Randomized Open-Label Phase II Study of Decitabine in Patients With Low- or Intermediate-Risk Myelodysplastic Syndromes
Author(s) -
Guillermo GarciaManero,
Elias Jabbour,
Gautam Borthakur,
Stefan Faderl,
Zeev Estrov,
Hui Yang,
Sirisha Maddipoti,
Lucy A. Godley,
Nashat Gabrail,
Jesús G. Berdeja,
Ahmed Nadeem,
Laurent Kassalow,
Hagop Kantarjian
Publication year - 2013
Publication title -
journal of clinical oncology
Language(s) - English
Resource type - Journals
SCImago Journal Rank - 10.482
H-Index - 548
eISSN - 1527-7755
pISSN - 0732-183X
DOI - 10.1200/jco.2012.44.6823
Subject(s) - medicine , decitabine , tolerability , myelodysplastic syndromes , neutropenia , adverse effect , international prognostic scoring system , chronic myelomonocytic leukemia , anemia , phases of clinical research , clinical endpoint , gastroenterology , clinical trial , surgery , bone marrow , chemotherapy , biochemistry , gene expression , chemistry , dna methylation , gene
Purpose This open-label, randomized phase II trial assessed efficacy and tolerability of two low-dose regimens of subcutaneous (SC) decitabine in patients with low- or intermediate-1–risk myelodysplastic syndrome (MDS).Patients and Methods Patients received decitabine 20 mg/m 2 SC per day for 3 consecutive days on days 1, 2, and 3 every 28 days (schedule A) or 20 mg/m 2 SC per day once every 7 days on days 1, 8, and 15 every 28 days (schedule B) for up to 1 year.

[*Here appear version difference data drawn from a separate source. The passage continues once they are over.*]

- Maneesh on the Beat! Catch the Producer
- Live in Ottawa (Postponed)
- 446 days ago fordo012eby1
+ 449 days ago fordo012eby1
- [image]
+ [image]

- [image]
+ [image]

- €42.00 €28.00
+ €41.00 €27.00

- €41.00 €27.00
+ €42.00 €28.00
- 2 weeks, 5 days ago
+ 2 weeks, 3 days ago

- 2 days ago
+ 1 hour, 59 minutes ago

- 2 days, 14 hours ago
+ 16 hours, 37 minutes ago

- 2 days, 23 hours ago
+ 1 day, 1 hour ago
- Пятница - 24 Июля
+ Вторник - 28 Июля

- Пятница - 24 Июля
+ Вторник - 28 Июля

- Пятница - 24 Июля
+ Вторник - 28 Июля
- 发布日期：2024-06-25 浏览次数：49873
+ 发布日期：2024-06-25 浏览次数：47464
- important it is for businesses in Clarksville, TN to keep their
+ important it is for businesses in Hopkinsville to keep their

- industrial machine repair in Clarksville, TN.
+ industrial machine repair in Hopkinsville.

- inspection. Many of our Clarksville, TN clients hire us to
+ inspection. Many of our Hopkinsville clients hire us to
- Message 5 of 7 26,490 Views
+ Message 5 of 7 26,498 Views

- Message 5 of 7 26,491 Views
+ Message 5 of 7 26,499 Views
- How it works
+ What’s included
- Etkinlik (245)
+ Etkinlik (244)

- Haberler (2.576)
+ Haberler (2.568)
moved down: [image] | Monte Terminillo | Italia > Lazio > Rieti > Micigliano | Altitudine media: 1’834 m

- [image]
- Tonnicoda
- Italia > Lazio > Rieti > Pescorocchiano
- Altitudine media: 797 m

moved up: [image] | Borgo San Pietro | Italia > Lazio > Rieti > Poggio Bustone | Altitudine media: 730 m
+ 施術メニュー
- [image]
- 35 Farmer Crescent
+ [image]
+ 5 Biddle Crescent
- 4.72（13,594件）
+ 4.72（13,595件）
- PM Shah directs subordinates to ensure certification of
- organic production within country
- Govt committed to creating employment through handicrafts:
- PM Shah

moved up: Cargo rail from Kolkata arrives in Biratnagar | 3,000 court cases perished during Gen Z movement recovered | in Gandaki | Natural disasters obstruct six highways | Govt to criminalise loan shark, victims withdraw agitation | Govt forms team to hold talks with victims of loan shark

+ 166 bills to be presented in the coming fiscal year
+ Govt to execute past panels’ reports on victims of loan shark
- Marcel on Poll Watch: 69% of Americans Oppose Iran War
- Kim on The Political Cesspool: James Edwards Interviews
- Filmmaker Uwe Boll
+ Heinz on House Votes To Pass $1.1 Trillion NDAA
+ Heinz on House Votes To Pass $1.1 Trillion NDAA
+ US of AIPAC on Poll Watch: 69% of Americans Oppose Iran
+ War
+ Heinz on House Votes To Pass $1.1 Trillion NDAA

Primary efficacy end point was overall improvement rate (OIR: complete remission [CR], partial remission [PR], marrow CR [mCR], or hematologic improvement [HI]). Secondary end points were HI, transfusion independence, cytogenetic response, overall survival (OS), and time to acute myeloid leukemia or death.Results Efficacy and safety populations were identical: schedule A, n = 43; schedule B, n = 22. Median time from MDS diagnosis to treatment was 3.6 months; 89% had de novo MDS. The trial was terminated early on achievement of protocol-defined OIR superiority of schedule A over schedule B; OIR was 23% for schedule A (seven CRs, three HIs) and 23% for schedule B (one mCR, one PR, three HIs). No differences were observed in secondary end points. Median OS was not reached; approximately 70% of patients were alive at 500 days. Patients in schedule A (67%) and schedule B (59%) were RBC/platelet independent on study. The most frequent drug-related adverse events overall were neutropenia (28% v 36%), anemia (23% v 18%), and thrombocytopenia (16% v 32%).Conclusion In this phase II study, low-dose decitabine showed promising results in patients with low- or intermediate-1–risk MDS.